>>>

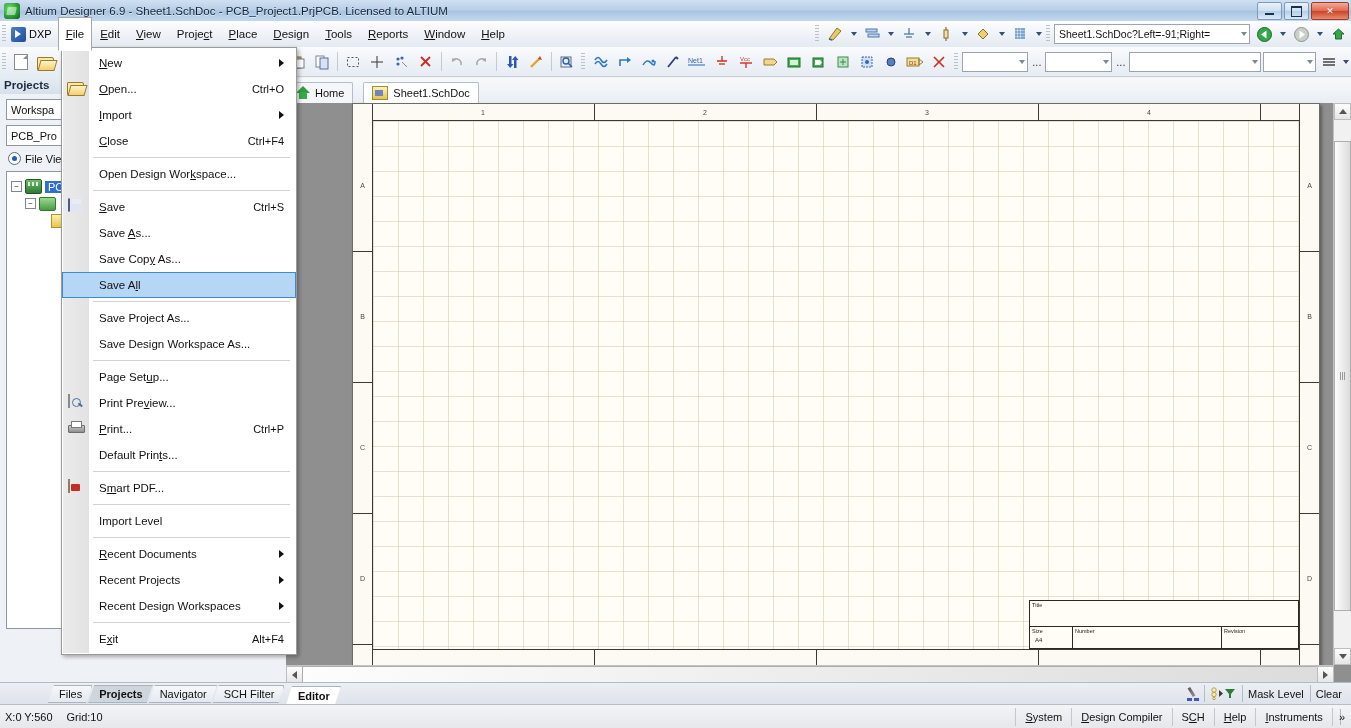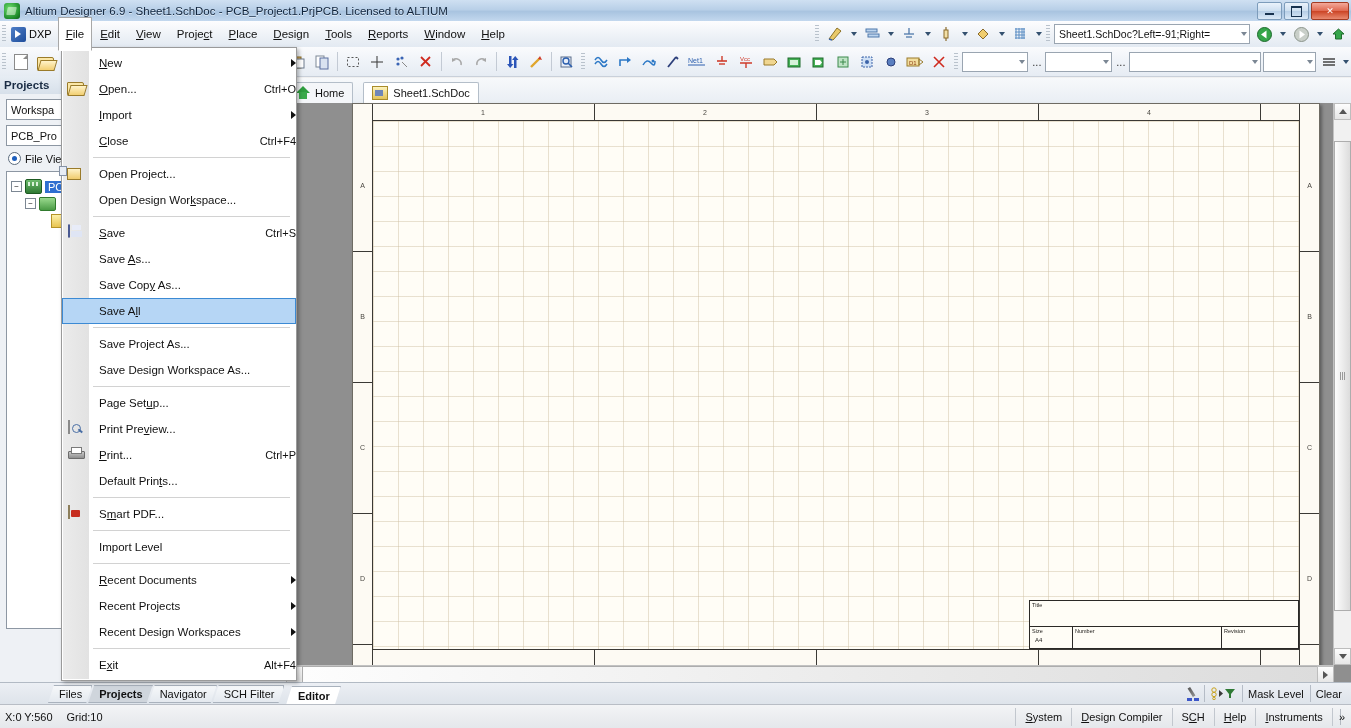--- a/index.html
+++ b/index.html
@@ -322,21 +322,21 @@
     background:#fff;border:1px solid #9a9a9a;
     box-shadow:2px 2px 4px rgba(0,0,0,.3);
     z-index:50; padding:2px 0;
   }
   .dd-gutter{
     position:absolute;left:1px;top:1px;bottom:1px;width:26px;
     background:linear-gradient(90deg,#ebebeb,#e2e2e2);
   }
   .dd-item{
     position:relative;height:26px;display:flex;align-items:center;
-    font-size:11.5px;color:#111;padding-left:37px;padding-right:0;
+    font-size:11.5px;color:#111;padding-left:37px;padding-right:12px;
     white-space:nowrap;
   }
   .dd-item.sel{
     background:#b6d6f5;border:1px solid #3c8ad4;
     height:24px; padding-left:36px;
   }
   .dd-item .acc{ margin-left:auto; color:#111; font-size:11px; padding-left:14px;}
   .dd-item .subarrow{
     margin-left:auto;
     border-top:4px solid transparent;border-bottom:4px solid transparent;
@@ -958,24 +958,20 @@
       <span><u class="ul">I</u>mport</span>
       <i class="subarrow"></i>
     </div>
 
     <div class="dd-item">
       <span><u class="ul">C</u>lose</span>
       <span class="acc">Ctrl+F4</span>
     </div>
     <div class="dd-sep"></div>
 
-    <div class="dd-item">
-      <span class="dd-ico"><span class="ic-openproj"></span></span>
-      <span>Open Project...</span>
-    </div>
 
     <div class="dd-item">
       <span>Open Design Wor<u class="ul">k</u>space...</span>
     </div>
     <div class="dd-sep"></div>
 
     <div class="dd-item">
       <span class="dd-ico"><span class="ic-save"></span></span>
       <span><u class="ul">S</u>ave</span>
       <span class="acc">Ctrl+S</span>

<<<

• _YOUR GOAL_: From top to bottom, restate the records above exactly and omit every picture.

• _EXERCISE SOLUTION_:
--- a/index.html
+++ b/index.html
@@ -322,21 +322,21 @@
     background:#fff;border:1px solid #9a9a9a;
     box-shadow:2px 2px 4px rgba(0,0,0,.3);
     z-index:50; padding:2px 0;
   }
   .dd-gutter{
     position:absolute;left:1px;top:1px;bottom:1px;width:26px;
     background:linear-gradient(90deg,#ebebeb,#e2e2e2);
   }
   .dd-item{
     position:relative;height:26px;display:flex;align-items:center;
-    font-size:11.5px;color:#111;padding-left:37px;padding-right:0;
+    font-size:11.5px;color:#111;padding-left:37px;padding-right:12px;
     white-space:nowrap;
   }
   .dd-item.sel{
     background:#b6d6f5;border:1px solid #3c8ad4;
     height:24px; padding-left:36px;
   }
   .dd-item .acc{ margin-left:auto; color:#111; font-size:11px; padding-left:14px;}
   .dd-item .subarrow{
     margin-left:auto;
     border-top:4px solid transparent;border-bottom:4px solid transparent;
@@ -958,24 +958,20 @@
       <span><u class="ul">I</u>mport</span>
       <i class="subarrow"></i>
     </div>
 
     <div class="dd-item">
       <span><u class="ul">C</u>lose</span>
       <span class="acc">Ctrl+F4</span>
     </div>
     <div class="dd-sep"></div>
 
-    <div class="dd-item">
-      <span class="dd-ico"><span class="ic-openproj"></span></span>
-      <span>Open Project...</span>
-    </div>
 
     <div class="dd-item">
       <span>Open Design Wor<u class="ul">k</u>space...</span>
     </div>
     <div class="dd-sep"></div>
 
     <div class="dd-item">
       <span class="dd-ico"><span class="ic-save"></span></span>
       <span><u class="ul">S</u>ave</span>
       <span class="acc">Ctrl+S</span>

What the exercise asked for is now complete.